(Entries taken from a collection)
•••

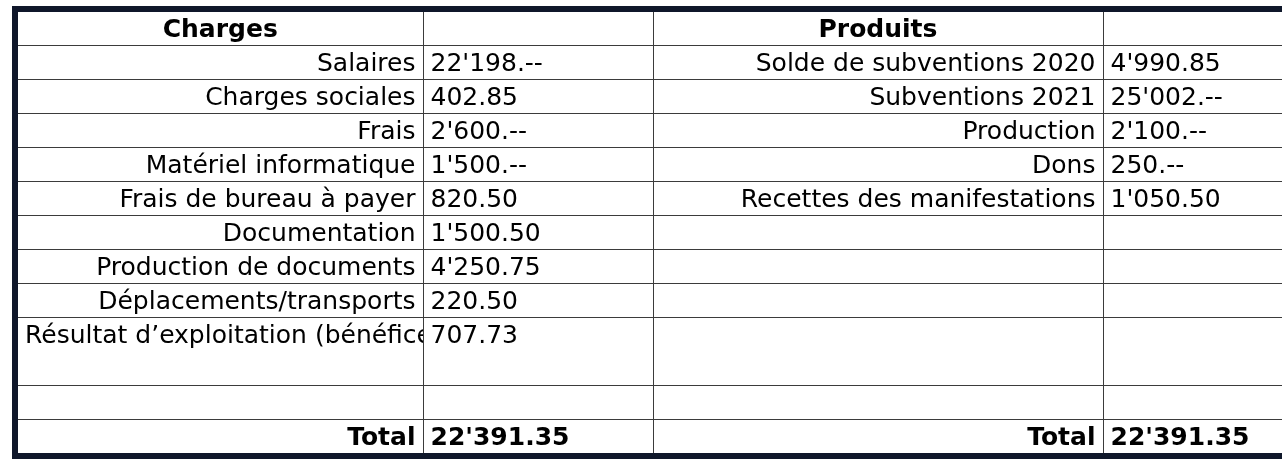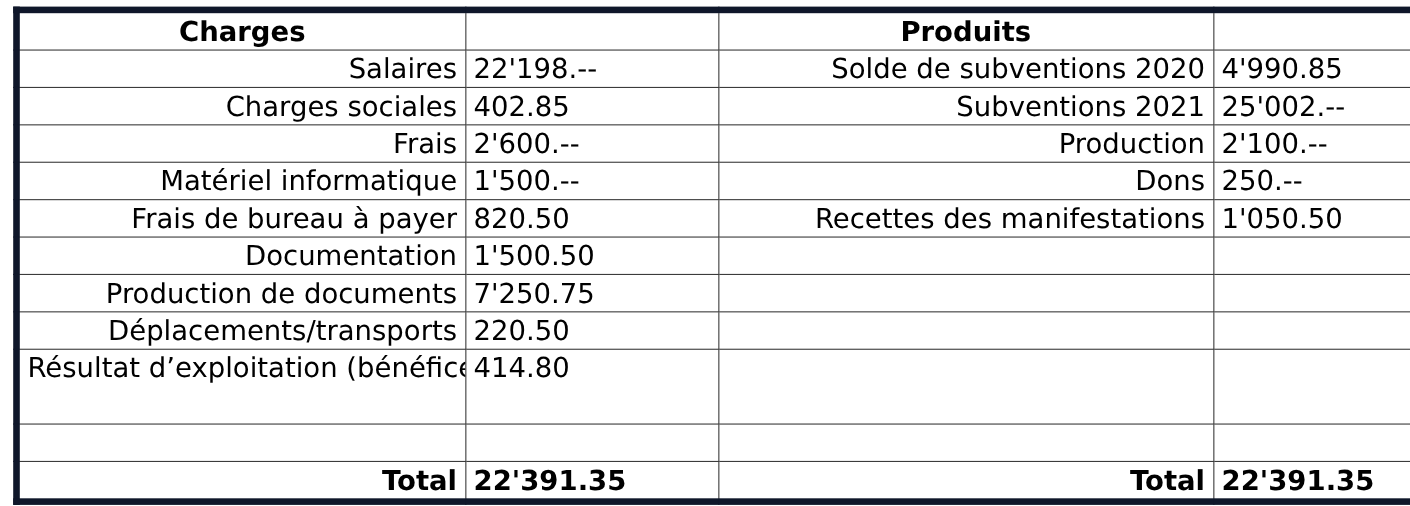--- a/index.html
+++ b/index.html
@@ -109,7 +109,7 @@
 
       <tr class="row">
         <td class="label">Production de documents</td>
-        <td class="num">7'250.75</td>
+        <td class="num">4'250.75</td>
         <td class="label"></td>
         <td class="num"></td>
       </tr>

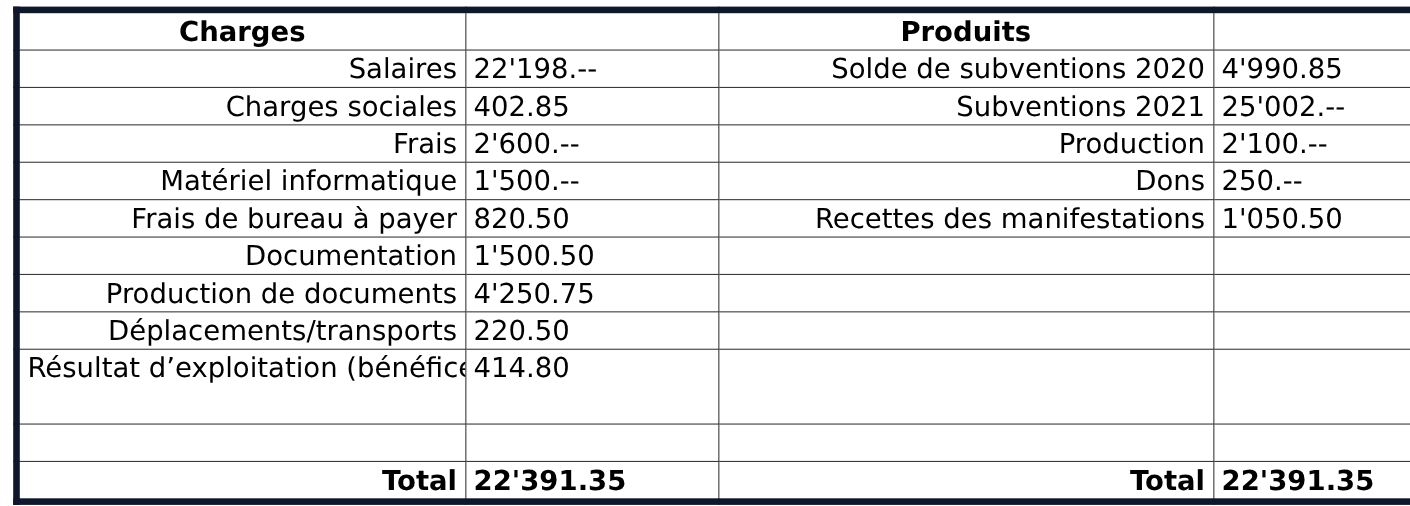--- a/index.html
+++ b/index.html
@@ -123,7 +123,7 @@
 
       <tr class="row-tall">
         <td class="label wrap">Résultat d’exploitation (bénéfice)</td>
-        <td class="num">414.80</td>
+        <td class="num">707.73</td>
         <td class="label"></td>
         <td class="num"></td>
       </tr>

•••

[Work to be completed]
A verbatim copy of the data, pictures removed, is the expected result.

[Finished task]
--- a/index.html
+++ b/index.html
@@ -109,7 +109,7 @@
 
       <tr class="row">
         <td class="label">Production de documents</td>
-        <td class="num">7'250.75</td>
+        <td class="num">4'250.75</td>
         <td class="label"></td>
         <td class="num"></td>
       </tr>

--- a/index.html
+++ b/index.html
@@ -123,7 +123,7 @@
 
       <tr class="row-tall">
         <td class="label wrap">Résultat d’exploitation (bénéfice)</td>
-        <td class="num">414.80</td>
+        <td class="num">707.73</td>
         <td class="label"></td>
         <td class="num"></td>
       </tr>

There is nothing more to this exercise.